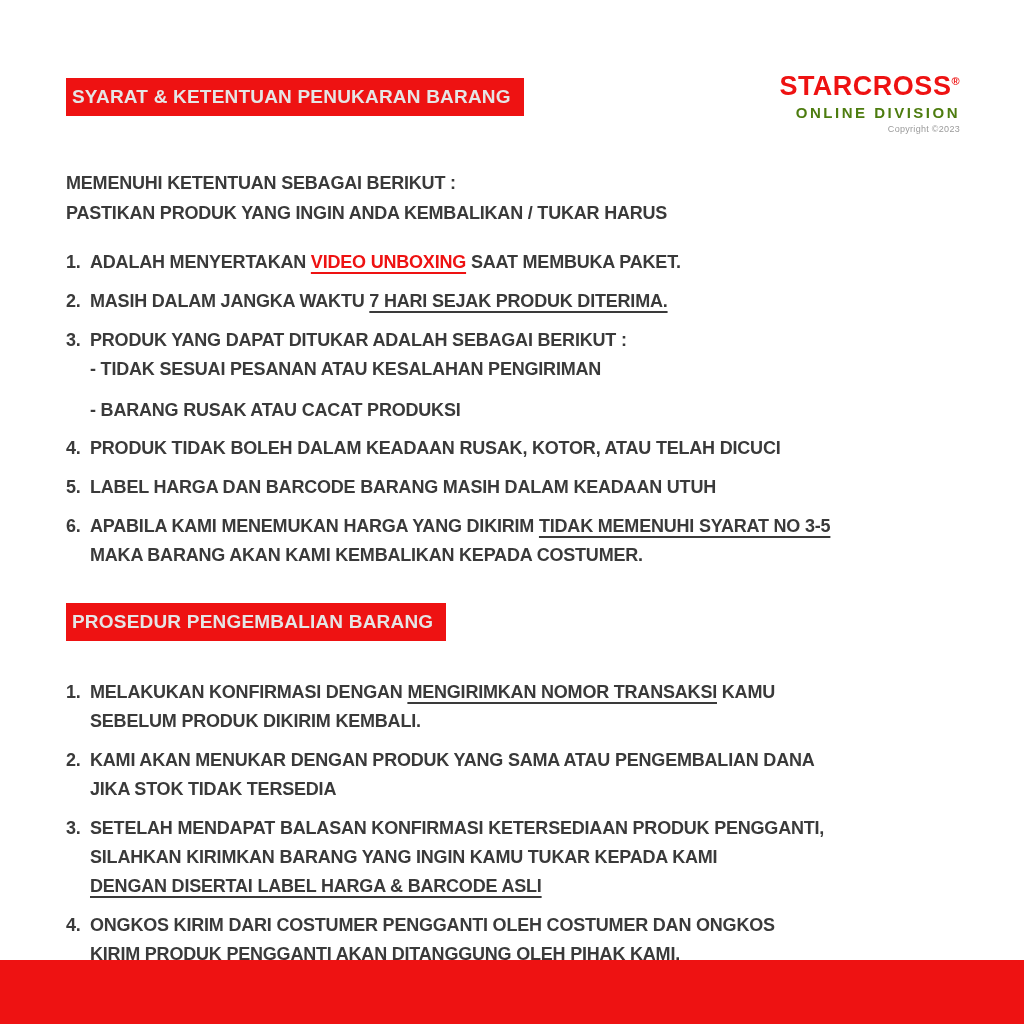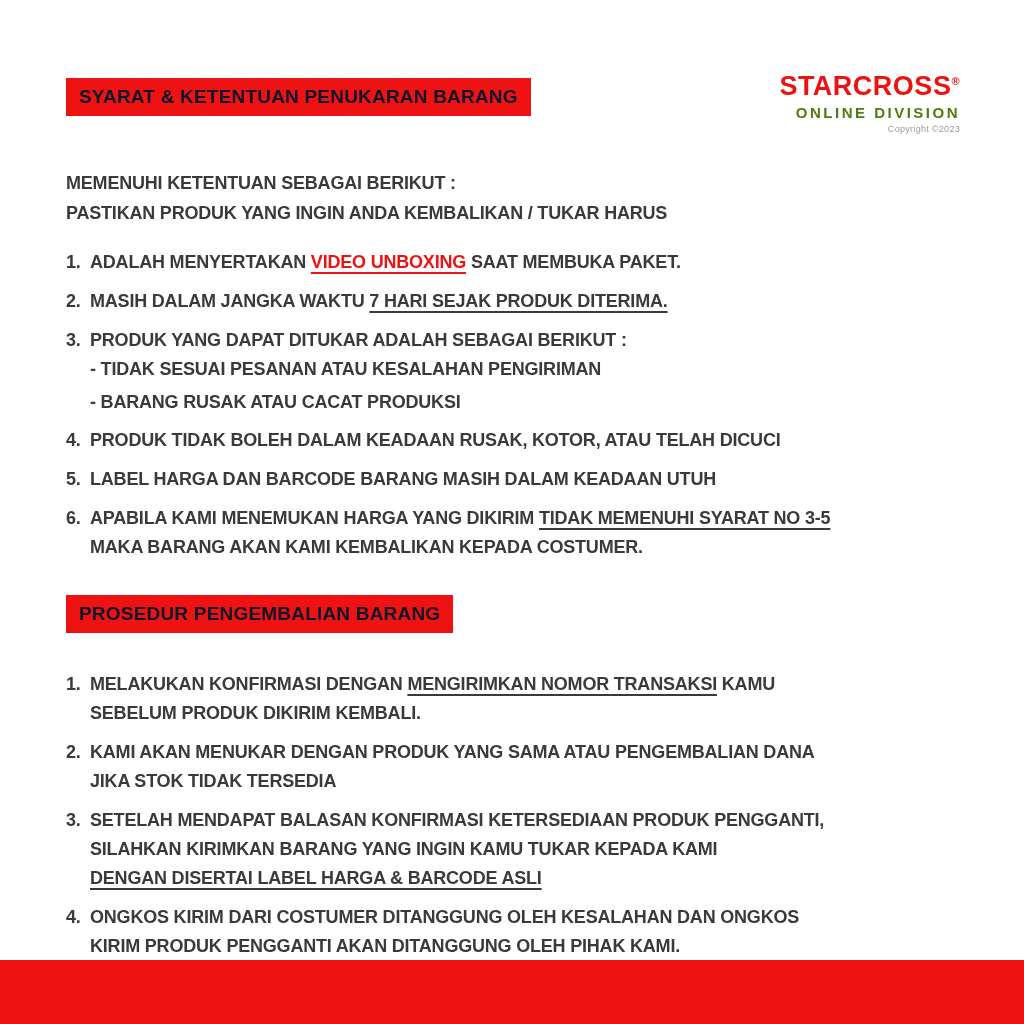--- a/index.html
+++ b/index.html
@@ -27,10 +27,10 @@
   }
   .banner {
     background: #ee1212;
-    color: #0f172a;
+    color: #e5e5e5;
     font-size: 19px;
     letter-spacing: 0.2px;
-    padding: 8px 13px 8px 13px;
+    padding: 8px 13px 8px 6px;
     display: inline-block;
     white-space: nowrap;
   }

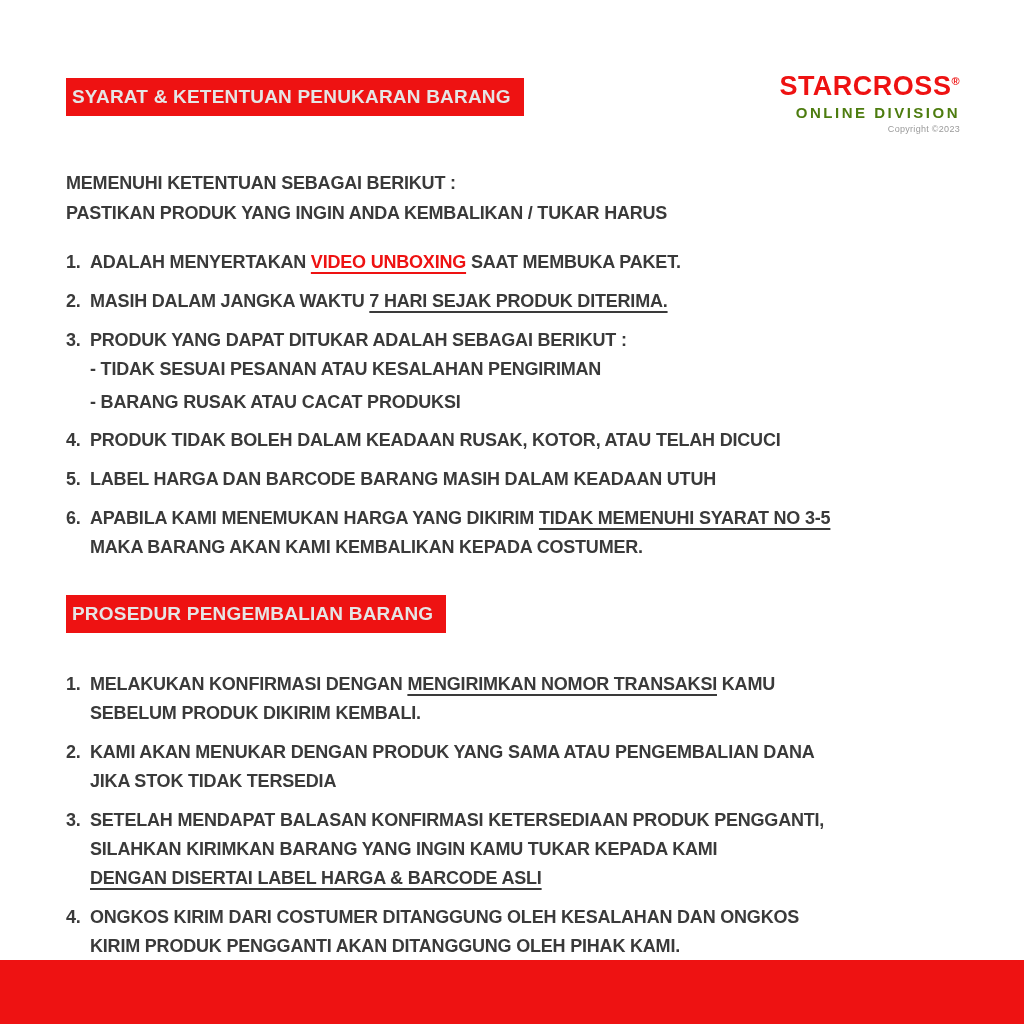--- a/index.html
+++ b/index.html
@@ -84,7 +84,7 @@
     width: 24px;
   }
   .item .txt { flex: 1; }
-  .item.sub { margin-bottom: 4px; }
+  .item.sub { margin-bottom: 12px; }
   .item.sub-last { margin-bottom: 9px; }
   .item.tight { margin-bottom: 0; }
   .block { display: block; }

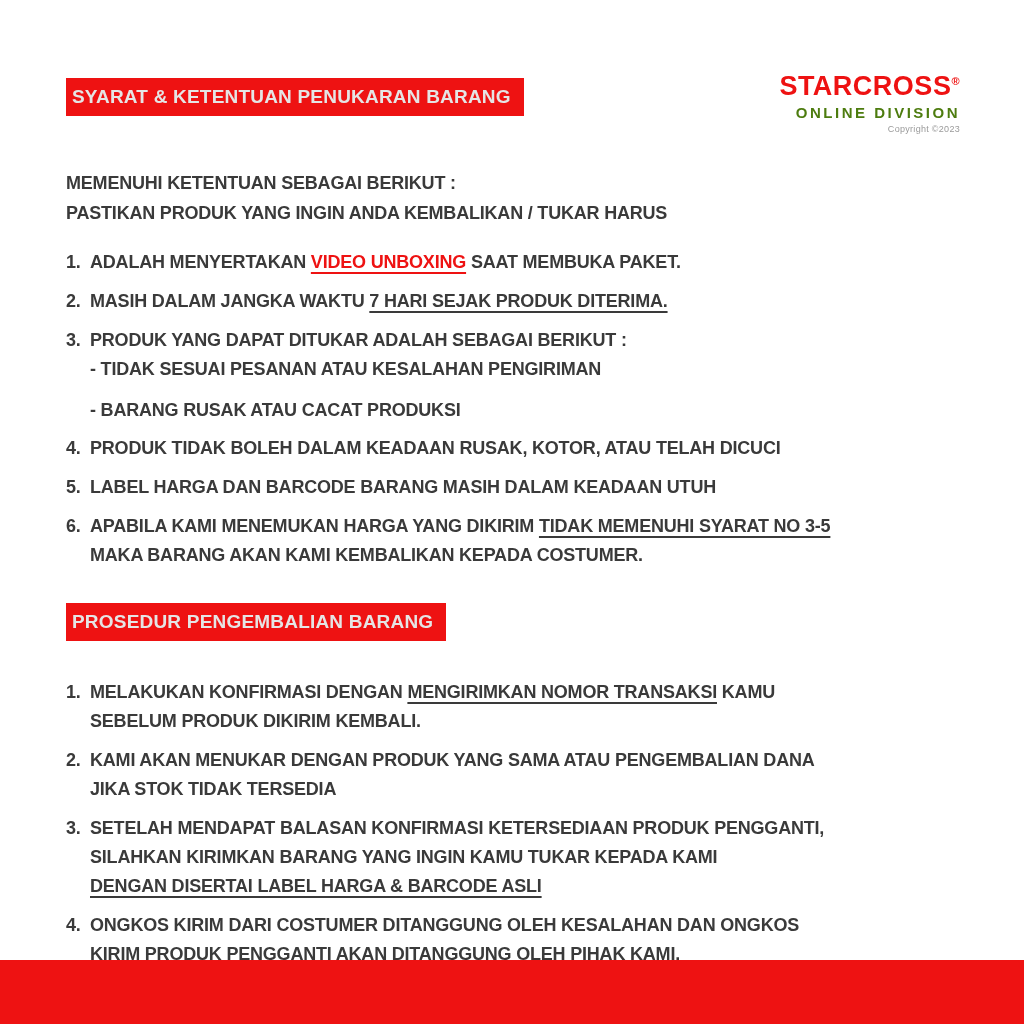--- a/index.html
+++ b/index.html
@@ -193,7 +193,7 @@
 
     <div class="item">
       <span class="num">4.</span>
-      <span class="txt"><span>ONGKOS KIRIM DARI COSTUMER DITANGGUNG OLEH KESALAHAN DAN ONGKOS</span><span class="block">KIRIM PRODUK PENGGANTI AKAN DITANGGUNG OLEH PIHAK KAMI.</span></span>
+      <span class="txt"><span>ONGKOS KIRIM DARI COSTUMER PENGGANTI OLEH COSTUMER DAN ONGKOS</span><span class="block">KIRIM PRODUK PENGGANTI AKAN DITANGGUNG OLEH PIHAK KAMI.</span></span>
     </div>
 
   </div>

# # # # # # #

--- Your objective ---
All lines with the word "DARI" need to be copied from the data above.

--- Output for this task ---
-      <span class="txt"><span>ONGKOS KIRIM DARI COSTUMER DITANGGUNG OLEH KESALAHAN DAN ONGKOS</span><span class="block">KIRIM PRODUK PENGGANTI AKAN DITANGGUNG OLEH PIHAK KAMI.</span></span>
+      <span class="txt"><span>ONGKOS KIRIM DARI COSTUMER PENGGANTI OLEH COSTUMER DAN ONGKOS</span><span class="block">KIRIM PRODUK PENGGANTI AKAN DITANGGUNG OLEH PIHAK KAMI.</span></span>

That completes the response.